Open issues which should be fixed
-
Issues with the “bug” label (see list here)
-
Noise characters recognized with bbox as the entire page #1192
-
Segmentation fault when using integer models for LSTM training #1573
-
Report a warning when the Tesseract initialisation code detects an unsupported locale setting. (See comment)
-
Insufficient error message when output file cannot be created Issue 1424
-
“no best words!!” on mixed language (fra+ara) items (see issue 235)
-
mgr_.Init(traineddata_path.c_str()):Error:Assert failed: #1075 (see issue 1075)
Features wanted for this release
-
Script for installing only selected languages from github (see issue)
https://github.com/zdenop/tessdata_downloader
To be discussed
Depending on available resources and opinions, these suggestions will either be added to the planning for the next or a future release or abandoned.
-
Enhance –list-langs to show additional information for scripts and languages like legacy / LSTM, version
This will make the command slower, because each file must be opened and parsed. Add this as –list-langs-details or as –list-lang-details for one language file based on lang-code?
-
–list-langs should also display the directory it is using
-
Fix the autotools build so that the debug mode uses -O0 as intended
-
Add option to optionally select implementation for dot product (CPU, SSE, AVX, …)
-
Relative includes for traineddata
tessedit_load_sublangs should search for the sublangs relative to the parent, not starting in tessdata dir.
-
More fixes for compiler warnings and issues reported by Coverity Scan
-
Add a simple bash script for building tesseract
-
New traineddata format
In addition to the current proprietary format Tesseract could also support ZIP archives (see discussion).

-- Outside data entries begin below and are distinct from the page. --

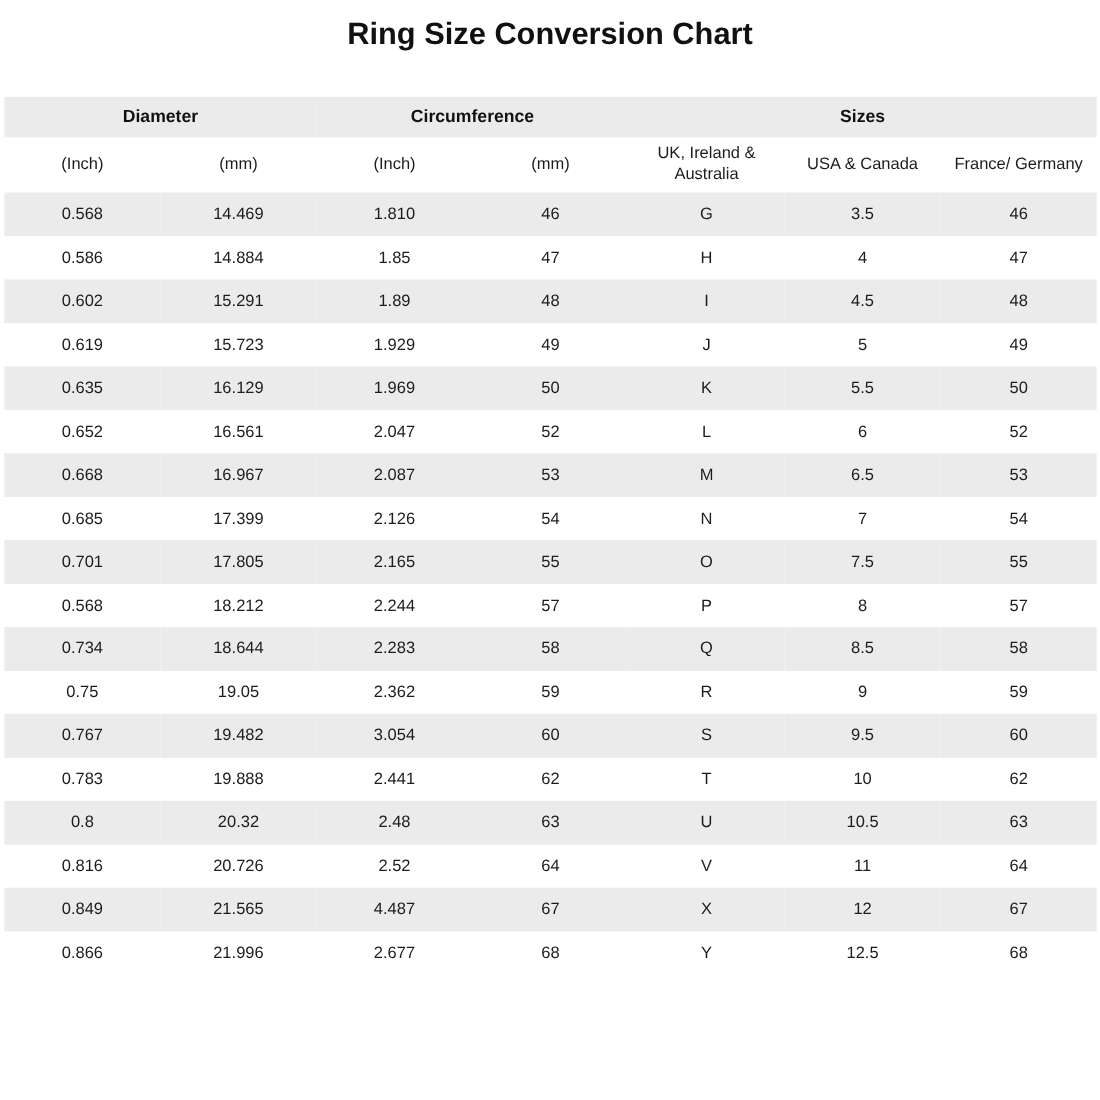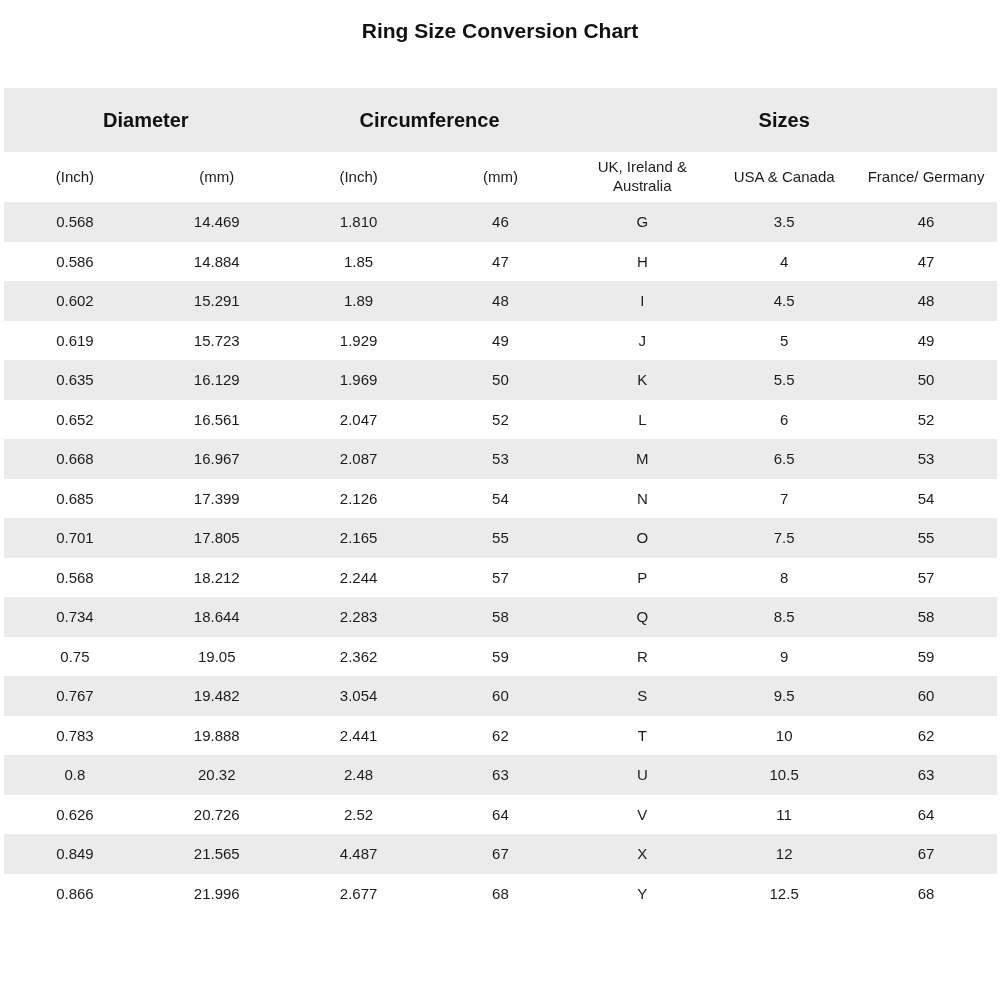"Ring Size Conversion Chart" .title { font-size: 21px -> 28px }
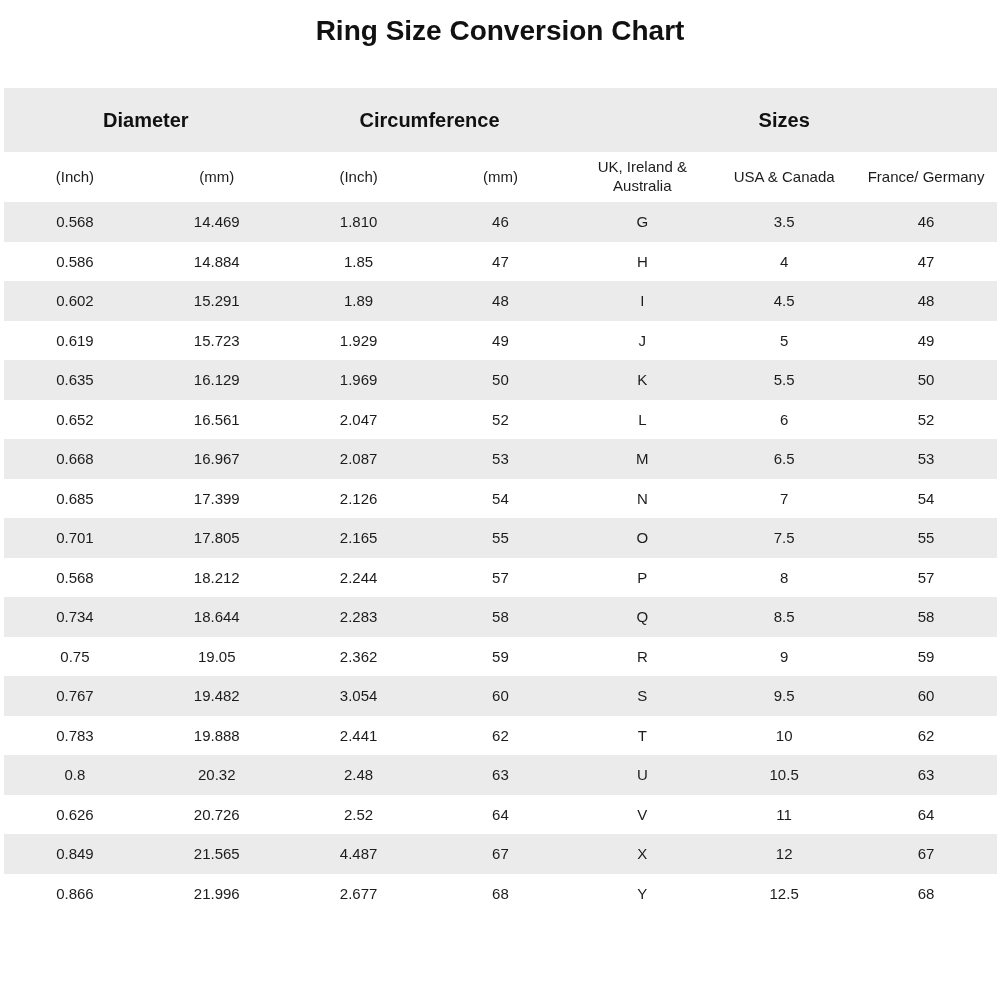"Diameter" thead tr.group-row th { font-size: 20px -> 16px; height: 64px -> 37px }
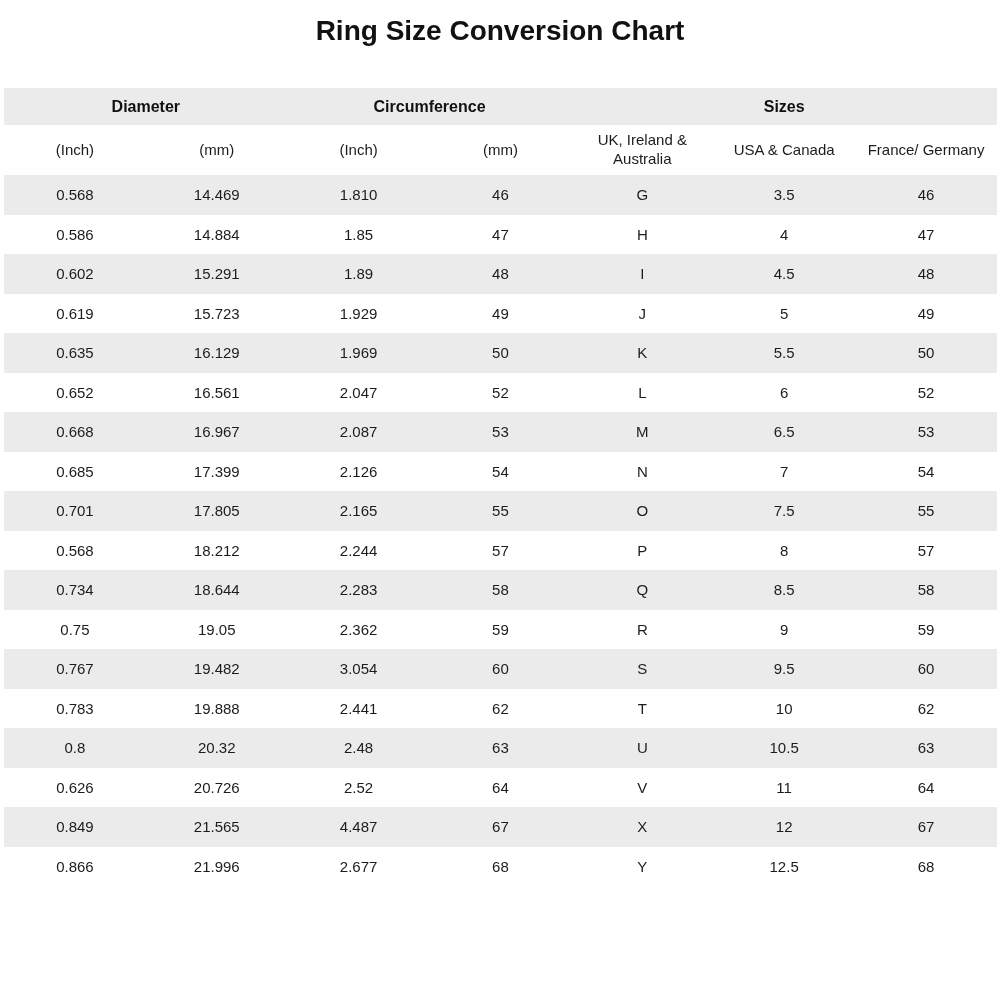"0.626" td { text: 0.626 -> 0.816 }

A possible implementation using libarchive is available, but needs more testing.
-
“Training light” - Learning by doing (see issue)
-
Modify text2image to use PrepareDistortedPix() #1052
-
Schedule date
Regression of features from 3.0x
Tesseract 4.0 should be a full replacement for Tesseract 3.05 and have the same features when used with the old OCR engine (--oem 0
). The following regressions still need verification (are they really regressions, or are they just missing features for LSTM):
Features from 3.0x which are missing for LSTM
These features still work with the old OCR engine (--oem 0
), but are missing and desired for LSTM.
-
#### Black list / White list (See issue). Here is a workaround.Fixed in 4.1.0. -
hOCR font info (See comment)
Future release
Here we collect important issues and features for the release(s) following 4.0.0.
-
New LSTM-based OSD detector (see comment).
-
Remove Legacy Tesseract Engine (see issue)
-
Better Multi-language implementation for training (See comment)
-
ARM SIMD support for dot product #519
-
Using OpenMP for dot product #983
-
Remove deprecated code
This does not include OpenCL or the old Tesseract engine.
-
Tesseract creates output for missing input (see issue 1023).
Mostly solved, but could be improved.
-
Issue 1353: Patch for /training/tessopt.cpp (see pull request 13)
It looks like it is not possible to run more than one training in the same process. The pull request describes a possible fix, but does not include a complete implementation (low priority).